The terror of facing down a Category 5 hurricane has combined with a long-held sense of isolation among local residents of St. Martin, some 6,700 kilometers (4,200 miles) from the French mainland and popular with European tourists.
“The natural catastrophe occurred in a place that’s very vulnerable socially, where there is a population of many different skin colors and a history of slavery,” said Michel Giraud, a French researcher who writes on race. “Of course there will be a perception of racism.”

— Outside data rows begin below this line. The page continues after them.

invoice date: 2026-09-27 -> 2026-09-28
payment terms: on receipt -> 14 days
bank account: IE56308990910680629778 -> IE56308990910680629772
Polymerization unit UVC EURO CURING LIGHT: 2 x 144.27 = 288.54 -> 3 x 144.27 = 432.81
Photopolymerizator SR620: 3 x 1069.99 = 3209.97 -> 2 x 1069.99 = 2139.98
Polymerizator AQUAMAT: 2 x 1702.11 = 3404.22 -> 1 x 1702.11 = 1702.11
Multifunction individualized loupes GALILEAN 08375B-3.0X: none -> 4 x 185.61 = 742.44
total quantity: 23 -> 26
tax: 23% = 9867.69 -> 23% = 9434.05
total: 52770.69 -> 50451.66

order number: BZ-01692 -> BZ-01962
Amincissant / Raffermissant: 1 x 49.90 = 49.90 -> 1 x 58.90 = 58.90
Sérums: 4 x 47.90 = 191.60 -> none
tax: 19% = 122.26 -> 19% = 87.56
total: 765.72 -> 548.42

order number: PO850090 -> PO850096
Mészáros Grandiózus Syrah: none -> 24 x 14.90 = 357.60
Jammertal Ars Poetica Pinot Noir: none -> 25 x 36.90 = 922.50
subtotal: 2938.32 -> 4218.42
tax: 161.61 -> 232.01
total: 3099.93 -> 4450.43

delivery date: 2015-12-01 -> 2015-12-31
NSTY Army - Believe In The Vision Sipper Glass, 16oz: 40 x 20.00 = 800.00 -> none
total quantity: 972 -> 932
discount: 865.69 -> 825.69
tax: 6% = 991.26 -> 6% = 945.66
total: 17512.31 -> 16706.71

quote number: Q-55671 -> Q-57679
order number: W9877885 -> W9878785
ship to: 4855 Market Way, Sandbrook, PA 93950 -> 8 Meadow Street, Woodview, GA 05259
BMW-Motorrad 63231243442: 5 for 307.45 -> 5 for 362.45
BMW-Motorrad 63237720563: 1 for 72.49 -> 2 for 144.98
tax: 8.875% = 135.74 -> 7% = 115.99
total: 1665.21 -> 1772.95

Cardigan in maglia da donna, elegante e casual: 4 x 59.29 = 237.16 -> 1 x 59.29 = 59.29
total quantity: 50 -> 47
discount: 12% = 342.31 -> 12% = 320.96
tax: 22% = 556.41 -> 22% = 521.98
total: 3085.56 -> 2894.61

The island of St. Martin — divided in the 17th century into the French territory of Saint-Martin and the Dutch territory of Sint Maarten — measures just 87 square kilometers (34 square miles). Its 80,000 residents are a vibrant ethnic mix descended mainly from Africa, Europe and Asia. The two sides of the island share a creole language that draws heavily on English vocabulary.
The French part of St. Martin is similar to other French holdings in the Caribbean in that its white minority is generally wealthier than its Black majority. Because France bans the collection of data on race, there are no statistics to show how much wealthier.
It began as a colony whose economy was fueled by African slaves. But after slavery was abolished in 1848, Tin said, “there were no reparations for the slaves, only for the slave owners,” so the former slaves won freedom but remained destitute. “The economy is now based on tourism but it is still poor. The wages are significantly lower than the mainland France.”
The government isn’t the only one being accused of racial bias in the wake of the storm. Giraud said French television reports on the devastation focused disproportionately on White people.
“When I saw the pictures I was shocked,” Giraud said. “In the coverage I saw, the victims were mostly White tourists, or White French mainlanders. But the poorest are always the first victims.”
Irma hit St. Martin on Wednesday, killing at least nine people on the French part of the island and damaging a majority of its buildings.
The following day looters were seen hauling food, water and televisions from shops, and videos featuring predominantly black people raiding shops circulated online. Some took to social media to blame the thieving on non-Whites, and characterizing the White evacuees as innocents escaping the chaos.
Tin said the island’s poorer residents were doing what they had to after an ineffective government response.
“What some call theft, others call survival,” he said. “When the state doesn’t do its job, it’s normal that the poorest do what’s necessary to survive.”
“In Florida there were more than 1 million evacuated, and France says that with four days’ notice they couldn’t evacuate a much smaller number,” Tin said. “The question must be asked, does it have to do with racism?”
The government argues that it is more difficult to transport tens of thousands of people off small islands in stormy weather than it is to tell people to drive to safety.
French President Emmanuel Macron will fly to St. Martin on Tuesday to inspect the damage and relief operations and to reassure the local population.
Christophe Castaner, the French government’s spokesman, said that he perfectly understands islanders’ anger with the government’s response — but blamed part of the controversy on their “emotional shock, an impact that’s extremely hard psychologically.”